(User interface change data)

————————

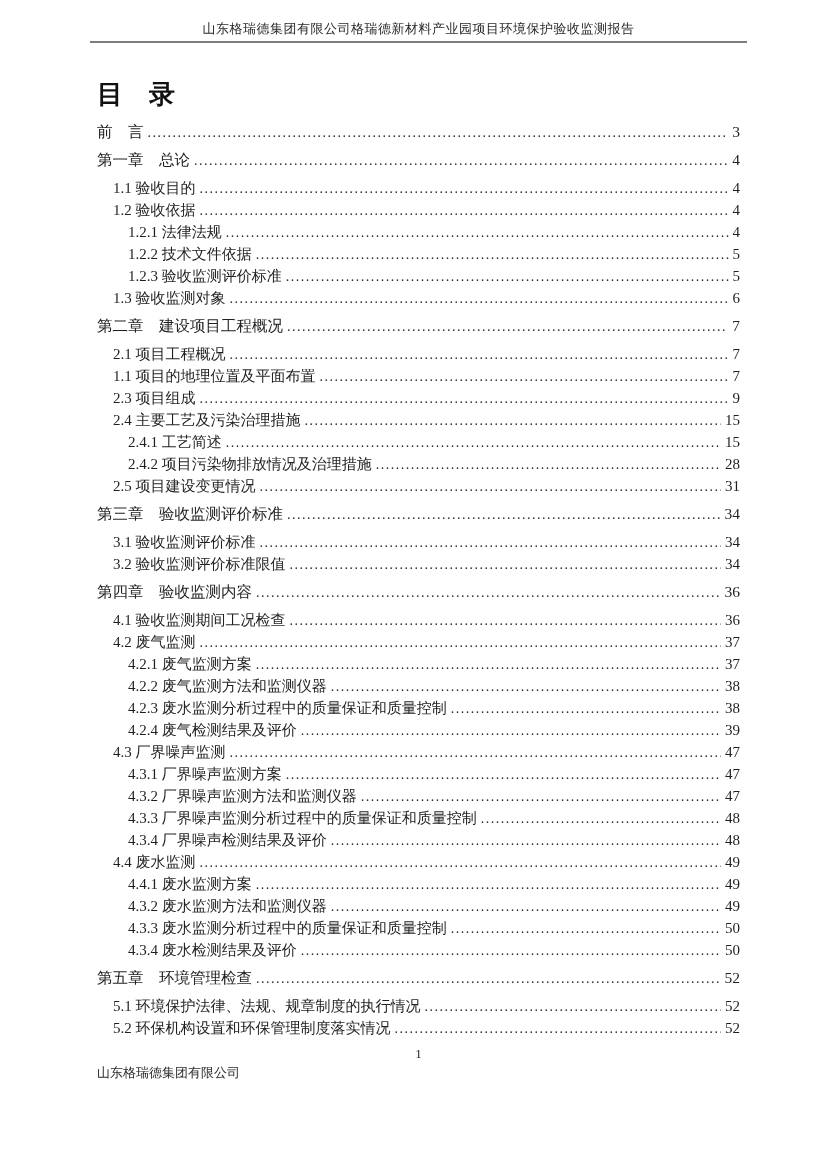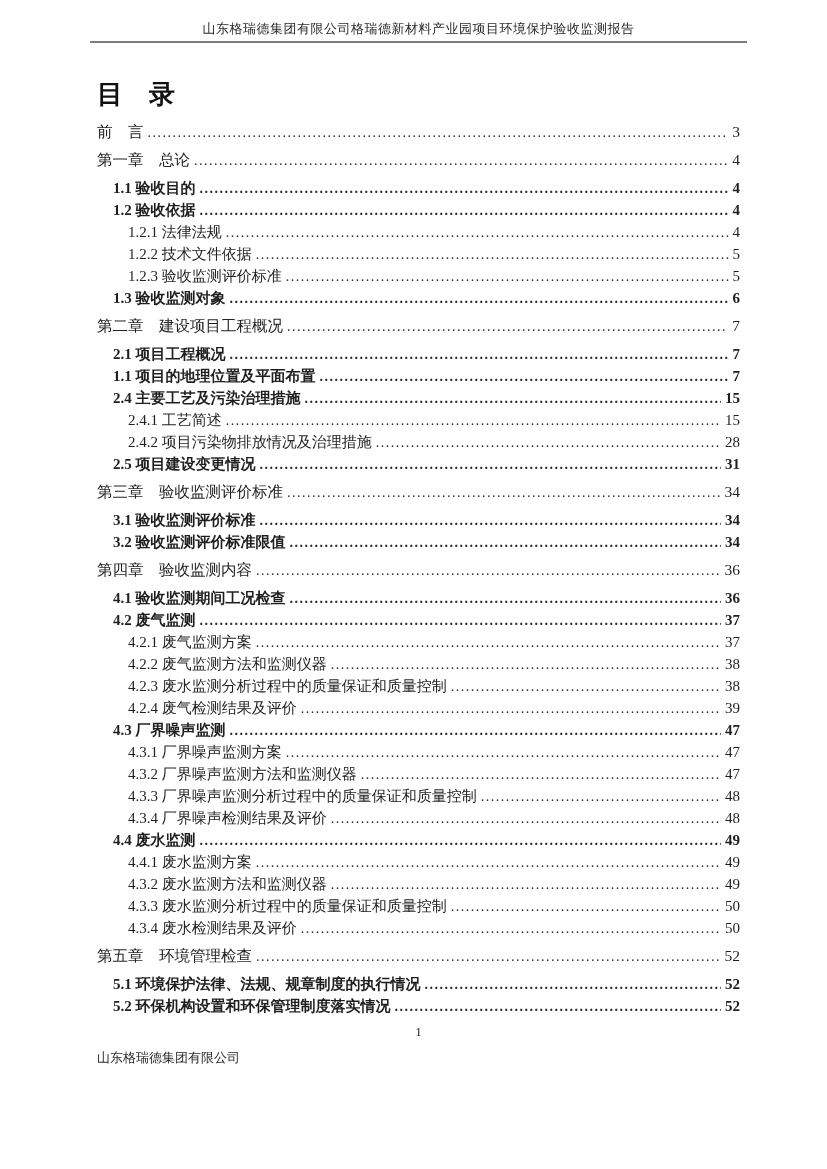--- a/index.html
+++ b/index.html
@@ -57,7 +57,7 @@
     cursor: pointer;
   }
   .toc-row.lvl0 { margin-top: 6px; margin-bottom: 6px; font-size: 15.5px; }
-  .toc-row.lvl1 { padding-left: 16px; font-weight: bold; }
+  .toc-row.lvl1 { padding-left: 16px; }
   .toc-row.lvl2 { padding-left: 31px; align-items: center; }
 
   .toc-label {

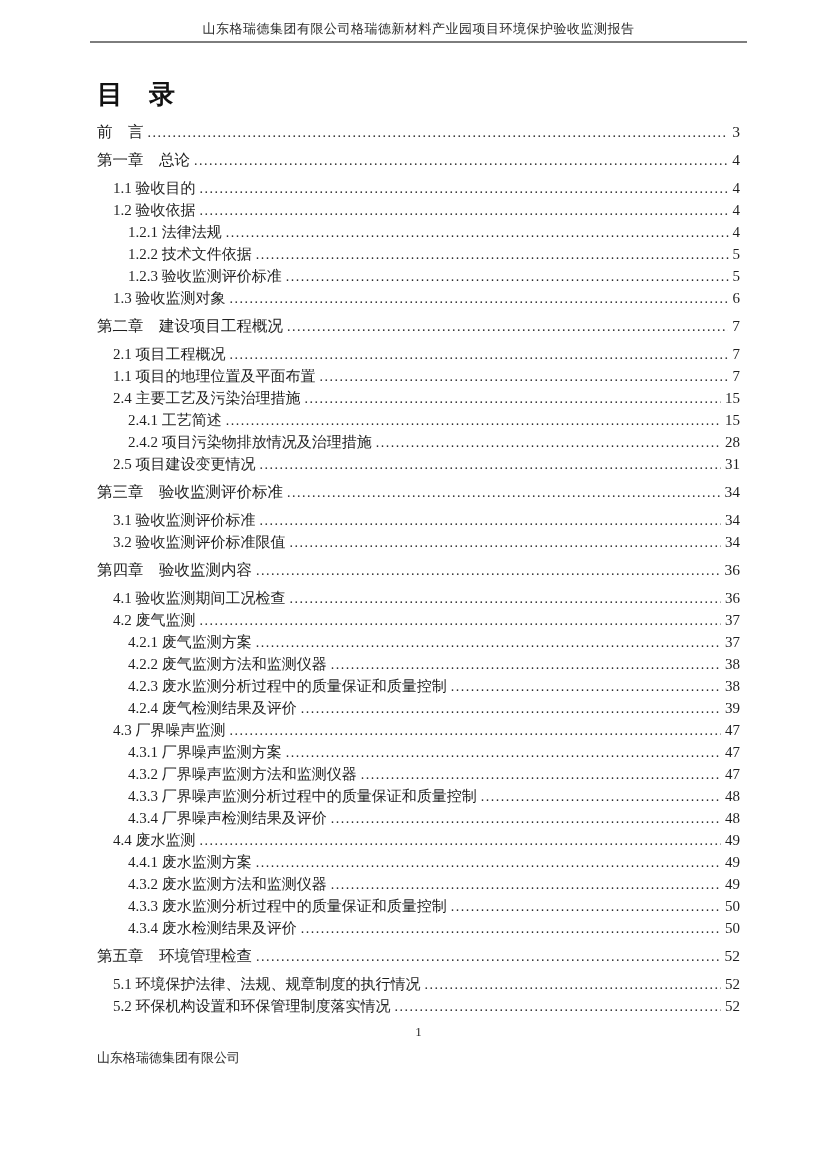--- a/index.html
+++ b/index.html
@@ -167,6 +167,11 @@
     <span class="toc-page">7</span>
   </div>
       <div class="toc-row lvl1">
+    <span class="toc-label">2.3 项目组成</span>
+    <span class="toc-dots"></span>
+    <span class="toc-page">9</span>
+  </div>
+      <div class="toc-row lvl1">
     <span class="toc-label">2.4 主要工艺及污染治理措施</span>
     <span class="toc-dots"></span>
     <span class="toc-page">15</span>

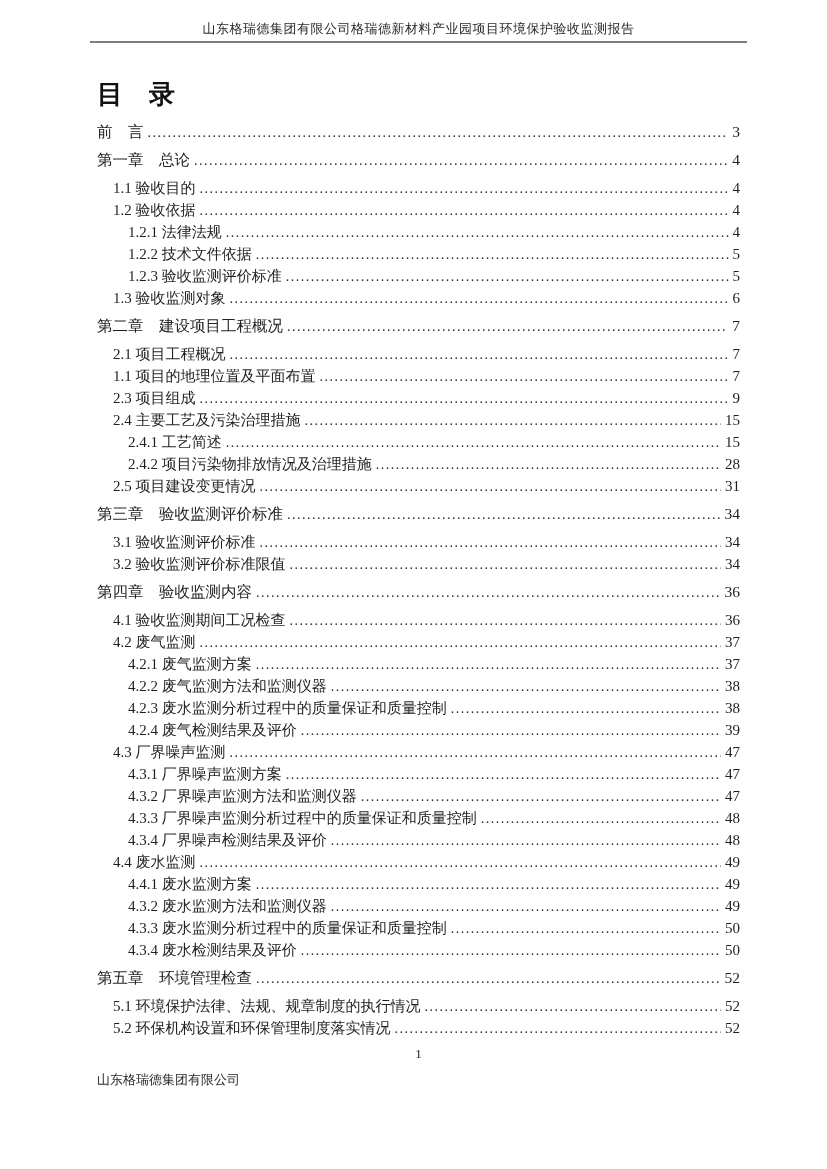--- a/index.html
+++ b/index.html
@@ -92,7 +92,7 @@
     color: #2a2a2a;
   }
   .footer-company {
-    margin-top: 9px;
+    margin-top: 2px;
     font-size: 13px;
     line-height: 18px;
     color: #2a2a2a;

————————

» **EXERCISE DETAILS**: Tally each line in the data that holds the word "padding"; write only the total.

» **ANSWER**: 3